Comment vont se dérouler les élections municipales aux Gras ? Après la décision du maire sortant Bernard Jacquet de ne pas se représenter et le refus des têtes de liste potentielles de s’engager, la situation est confuse pour ne pas dire problématique.
Bernard Jacquet le maire sortant aura 73 ans en 2026. “Si j’avais quelques années de moins, je n’hésiterais pas à postuler pour un nouveau mandat. Aujourd’hui, tout va bien mais qu’en sera-t-il dans quelques années ?” s’interroge-t-il en ajoutant : après 24 ans d’élu, il est temps de passer le relais.
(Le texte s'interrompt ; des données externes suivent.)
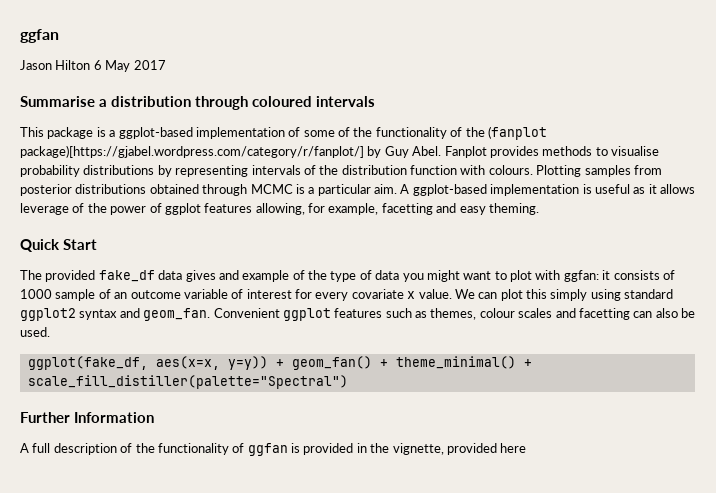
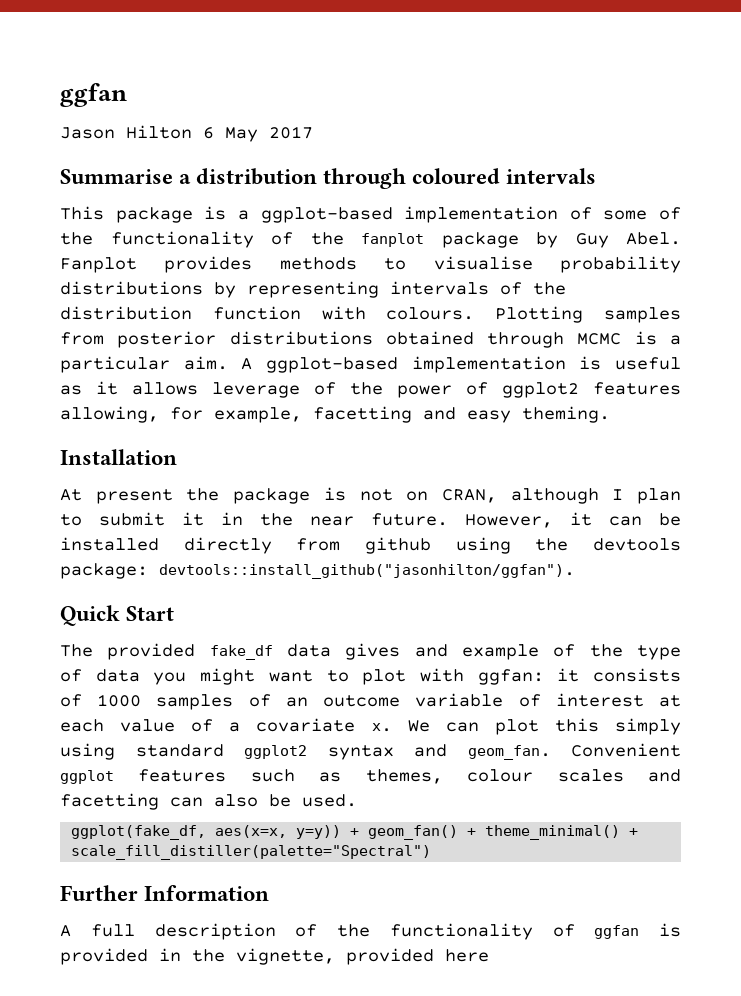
[487,126,547,140] [20,145,364,158] (fanplot package)[https://gjabel.wordpress.com/category/r/fanplot/] -> [361,232,519,248] fanplot package
[164,203,201,215] ggplot -> [502,382,579,398] ggplot2
(539, 209) none -> [60,449,177,465] [60,487,681,504] [60,512,681,528] [60,537,681,554] [60,563,575,579] // Installation // At present the package is not on CRAN, although I plan to submit it in the near future. However, it can be installed directly from github using the devtools package: devtools::install_github("jasonhilton/ggfan").
[55,289,96,301] sample -> [156,694,234,710] samples
[295,289,452,301] for every covariate x value. -> [659,695,681,707] [60,718,392,732] at each value of a covariate x.

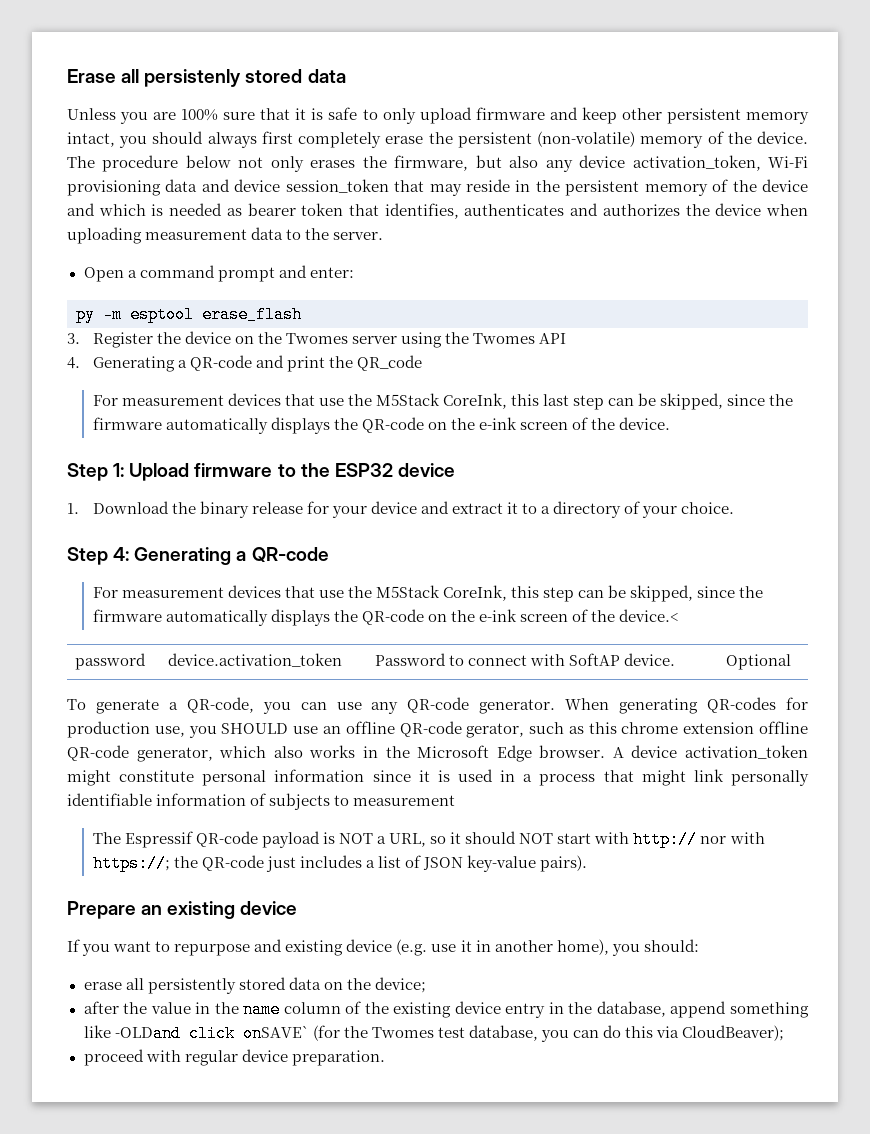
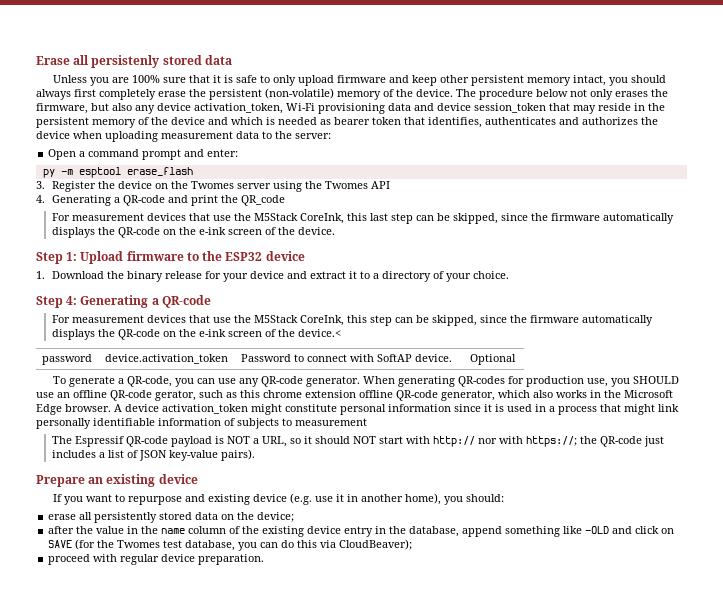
[333,232,384,240] server. -> [295,133,331,139] server:
[114,1025,309,1042] -OLDand click onSAVE` -> [585,526,675,534] [48,540,73,548] -OLD and click on SAVE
Une carrière d’élu en deux étapes pour le maire actuel des Gras avec un premier épisode de deux mandats dans les années quatre-vingt, suivi d’une pause de plusieurs années et d’un retour aux affaires communales en 2014. Soit au final, trois mandats de 1er adjoint et un de maire. Sans compter les engagements complémentaires à l’E.P.A.G.E., à Préval ou encore au niveau de la com’com du Val de Morteau. “J’ai donné !”, poursuit celui qui espère de tout coeur que cet arrêt sera définitif.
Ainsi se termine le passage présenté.